● Exercise objective:
Transcribe each entry in full, and leave the images out.

● Exercise material:
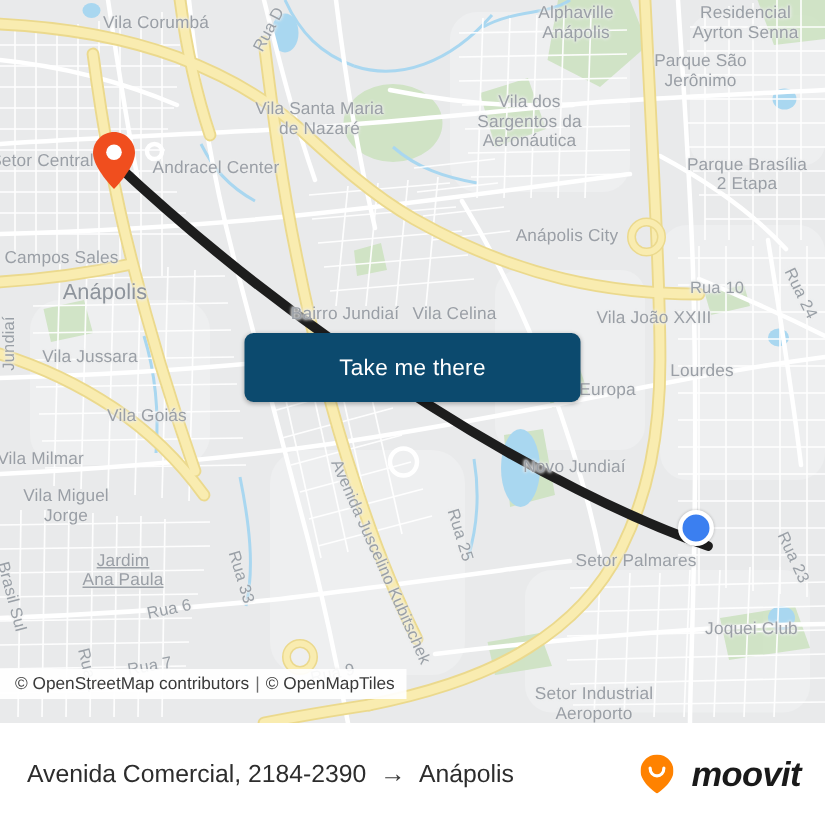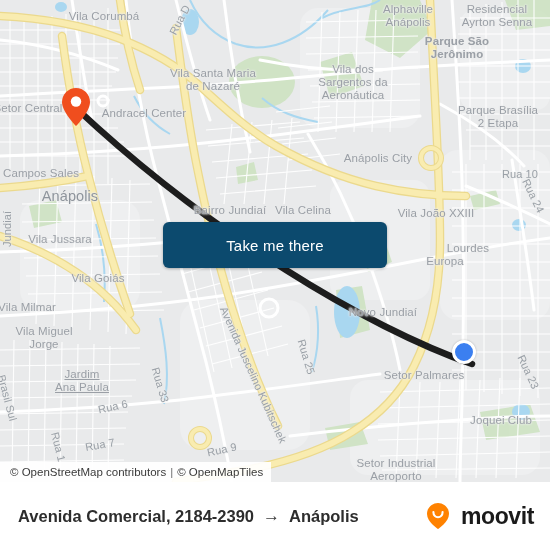--- a/index.html
+++ b/index.html
@@ -65,21 +65,21 @@
     font-family: Liberation Sans, sans-serif;
     font-size: 15px;
     letter-spacing: .2px;
     cursor: pointer;
     box-shadow: 0 1px 3px rgba(0,0,0,.28);
   }
 
   
   #attribution {
     position: absolute;
-    left: 0; bottom: 0;
+    left: 0; bottom: 16px;
     height: 20px;
     padding: 0 8px 0 10px;
     display: flex; align-items: center;
     background: rgba(255,255,255,.92);
     color: #3a3a3a;
     font-size: 11.5px;
     white-space: nowrap;
   }
   #attribution .sep { margin: 0 4px; color:#6d6d6d; }
 
@@ -92,27 +92,26 @@
     display: flex; align-items: center;
     padding: 0 16px 0 18px;
   }
   #trip-summary {
     display: flex; align-items: center;
     font-size: 16.5px;
     color: #2d2d2d;
     gap: 9px;
     flex: 1 1 auto;
     white-space: nowrap;
-    font-weight: bold;
   }
   #trip-summary .arrow {
     font-size: 17px; color:#3b3b3b; line-height:1;
     position: relative; top: -1px;
   }
-  #brand { display:flex; align-items:center; gap:12px; flex: 0 0 auto; }
+  #brand { display:flex; align-items:center; gap:12px; flex: 0 0 auto; font-style: italic; }
   #brand-name {
     font-size: 23px; font-weight: bold; color:#1a1a1a;
     letter-spacing: -.4px; line-height:1;
   }
 </style>
 </head>
 <body>
 
 <div id="app">
 
@@ -270,47 +269,47 @@
           <circle cx="200" cy="438" r="9"></circle>
         </g>
 
         <path d="M76,108 C140,168 210,222 286,270 C352,312 420,346 472,364" fill="none" stroke="#1d1d1d" stroke-width="6.5" stroke-linecap="round" stroke-linejoin="round"></path>
       </g>
     </svg>
 
     <div id="labels">
         <div class="lbl" style="left: 104px; top: 16px;">Vila Corumbá</div>
         <div class="lbl road" style="left: 180px; top: 20px; transform: translate(-50%, -50%) rotate(-62deg);">Rua D</div>
-        <div class="lbl" style="left: 408px; top: 16px; text-align: center;">Alphaville
+        <div class="lbl" style="left: 384px; top: 16px; text-align: center;">Alphaville
 Anápolis</div>
         <div class="lbl" style="left: 497px; top: 16px;">Residencial
 Ayrton Senna</div>
-        <div class="lbl" style="left: 457px; top: 48px; font-weight: bold;">Parque São
+        <div class="lbl" style="left: 467px; top: 48px;">Parque São
 Jerônimo</div>
         <div class="lbl" style="left: 213px; top: 80px;">Vila Santa Maria
 de Nazaré</div>
         <div class="lbl" style="left: 333px; top: 82px; margin-left: 20px;">Vila dos
 Sargentos da
 Aeronáutica</div>
         <div class="lbl" style="left: 28px; top: 108px;">Setor Central</div>
         <div class="lbl" style="left: 144px; top: 113px;">Andracel Center</div>
         <div class="lbl" style="left: 498px; top: 117px;">Parque Brasília
 2 Etapa</div>
         <div class="lbl" style="left: 378px; top: 158px;">Anápolis City</div>
         <div class="lbl" style="left: 41px; top: 173px;">Campos Sales</div>
-        <div class="lbl road" style="left: 478px; top: 174px; margin-left: 42px;">Rua 10</div>
+        <div class="lbl road" style="left: 478px; top: 193px;">Rua 10</div>
         <div class="lbl big" style="left: 70px; top: 196px;">Anápolis</div>
         <div class="lbl" style="left: 230px; top: 210px;">Bairro Jundiaí</div>
         <div class="lbl" style="left: 303px; top: 210px;">Vila Celina</div>
         <div class="lbl" style="left: 436px; top: 213px;">Vila João XXIII</div>
         <div class="lbl road" style="left: 533px; top: 196px; transform: translate(-50%, -50%) rotate(64deg);">Rua 24</div>
         <div class="lbl road" style="left: 7px; top: 229px; transform: translate(-50%, -50%) rotate(-90deg);">Jundiaí</div>
         <div class="lbl" style="left: 60px; top: 239px;">Vila Jussara</div>
         <div class="lbl" style="left: 468px; top: 248px;">Lourdes</div>
-        <div class="lbl" style="left: 405px; top: 261px; margin-left: 40px;">Europa</div>
+        <div class="lbl" style="left: 405px; top: 261px;">Europa</div>
         <div class="lbl" style="left: 98px; top: 278px;">Vila Goiás</div>
         <div class="lbl" style="left: 383px; top: 312px;">Novo Jundiaí</div>
         <div class="lbl" style="left: 27px; top: 307px;">Vila Milmar</div>
         <div class="lbl" style="left: 44px; top: 338px;">Vila Miguel
 Jorge</div>
         <div class="lbl road" style="left: 253px; top: 375px; transform: translate(-50%, -50%) rotate(66deg);">Avenida Juscelino Kubitschek</div>
         <div class="lbl road" style="left: 306px; top: 357px; transform: translate(-50%, -50%) rotate(73deg);">Rua 25</div>
         <div class="lbl" style="left: 424px; top: 375px;">Setor Palmares</div>
         <div class="lbl road" style="left: 528px; top: 372px; transform: translate(-50%, -50%) rotate(65deg);">Rua 23</div>
         <div class="lbl" style="left: 82px; top: 381px; text-decoration: underline;">Jardim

● Expected output:
--- a/index.html
+++ b/index.html
@@ -65,21 +65,21 @@
     font-family: Liberation Sans, sans-serif;
     font-size: 15px;
     letter-spacing: .2px;
     cursor: pointer;
     box-shadow: 0 1px 3px rgba(0,0,0,.28);
   }
 
   
   #attribution {
     position: absolute;
-    left: 0; bottom: 0;
+    left: 0; bottom: 16px;
     height: 20px;
     padding: 0 8px 0 10px;
     display: flex; align-items: center;
     background: rgba(255,255,255,.92);
     color: #3a3a3a;
     font-size: 11.5px;
     white-space: nowrap;
   }
   #attribution .sep { margin: 0 4px; color:#6d6d6d; }
 
@@ -92,27 +92,26 @@
     display: flex; align-items: center;
     padding: 0 16px 0 18px;
   }
   #trip-summary {
     display: flex; align-items: center;
     font-size: 16.5px;
     color: #2d2d2d;
     gap: 9px;
     flex: 1 1 auto;
     white-space: nowrap;
-    font-weight: bold;
   }
   #trip-summary .arrow {
     font-size: 17px; color:#3b3b3b; line-height:1;
     position: relative; top: -1px;
   }
-  #brand { display:flex; align-items:center; gap:12px; flex: 0 0 auto; }
+  #brand { display:flex; align-items:center; gap:12px; flex: 0 0 auto; font-style: italic; }
   #brand-name {
     font-size: 23px; font-weight: bold; color:#1a1a1a;
     letter-spacing: -.4px; line-height:1;
   }
 </style>
 </head>
 <body>
 
 <div id="app">
 
@@ -270,47 +269,47 @@
           <circle cx="200" cy="438" r="9"></circle>
         </g>
 
         <path d="M76,108 C140,168 210,222 286,270 C352,312 420,346 472,364" fill="none" stroke="#1d1d1d" stroke-width="6.5" stroke-linecap="round" stroke-linejoin="round"></path>
       </g>
     </svg>
 
     <div id="labels">
         <div class="lbl" style="left: 104px; top: 16px;">Vila Corumbá</div>
         <div class="lbl road" style="left: 180px; top: 20px; transform: translate(-50%, -50%) rotate(-62deg);">Rua D</div>
-        <div class="lbl" style="left: 408px; top: 16px; text-align: center;">Alphaville
+        <div class="lbl" style="left: 384px; top: 16px; text-align: center;">Alphaville
 Anápolis</div>
         <div class="lbl" style="left: 497px; top: 16px;">Residencial
 Ayrton Senna</div>
-        <div class="lbl" style="left: 457px; top: 48px; font-weight: bold;">Parque São
+        <div class="lbl" style="left: 467px; top: 48px;">Parque São
 Jerônimo</div>
         <div class="lbl" style="left: 213px; top: 80px;">Vila Santa Maria
 de Nazaré</div>
         <div class="lbl" style="left: 333px; top: 82px; margin-left: 20px;">Vila dos
 Sargentos da
 Aeronáutica</div>
         <div class="lbl" style="left: 28px; top: 108px;">Setor Central</div>
         <div class="lbl" style="left: 144px; top: 113px;">Andracel Center</div>
         <div class="lbl" style="left: 498px; top: 117px;">Parque Brasília
 2 Etapa</div>
         <div class="lbl" style="left: 378px; top: 158px;">Anápolis City</div>
         <div class="lbl" style="left: 41px; top: 173px;">Campos Sales</div>
-        <div class="lbl road" style="left: 478px; top: 174px; margin-left: 42px;">Rua 10</div>
+        <div class="lbl road" style="left: 478px; top: 193px;">Rua 10</div>
         <div class="lbl big" style="left: 70px; top: 196px;">Anápolis</div>
         <div class="lbl" style="left: 230px; top: 210px;">Bairro Jundiaí</div>
         <div class="lbl" style="left: 303px; top: 210px;">Vila Celina</div>
         <div class="lbl" style="left: 436px; top: 213px;">Vila João XXIII</div>
         <div class="lbl road" style="left: 533px; top: 196px; transform: translate(-50%, -50%) rotate(64deg);">Rua 24</div>
         <div class="lbl road" style="left: 7px; top: 229px; transform: translate(-50%, -50%) rotate(-90deg);">Jundiaí</div>
         <div class="lbl" style="left: 60px; top: 239px;">Vila Jussara</div>
         <div class="lbl" style="left: 468px; top: 248px;">Lourdes</div>
-        <div class="lbl" style="left: 405px; top: 261px; margin-left: 40px;">Europa</div>
+        <div class="lbl" style="left: 405px; top: 261px;">Europa</div>
         <div class="lbl" style="left: 98px; top: 278px;">Vila Goiás</div>
         <div class="lbl" style="left: 383px; top: 312px;">Novo Jundiaí</div>
         <div class="lbl" style="left: 27px; top: 307px;">Vila Milmar</div>
         <div class="lbl" style="left: 44px; top: 338px;">Vila Miguel
 Jorge</div>
         <div class="lbl road" style="left: 253px; top: 375px; transform: translate(-50%, -50%) rotate(66deg);">Avenida Juscelino Kubitschek</div>
         <div class="lbl road" style="left: 306px; top: 357px; transform: translate(-50%, -50%) rotate(73deg);">Rua 25</div>
         <div class="lbl" style="left: 424px; top: 375px;">Setor Palmares</div>
         <div class="lbl road" style="left: 528px; top: 372px; transform: translate(-50%, -50%) rotate(65deg);">Rua 23</div>
         <div class="lbl" style="left: 82px; top: 381px; text-decoration: underline;">Jardim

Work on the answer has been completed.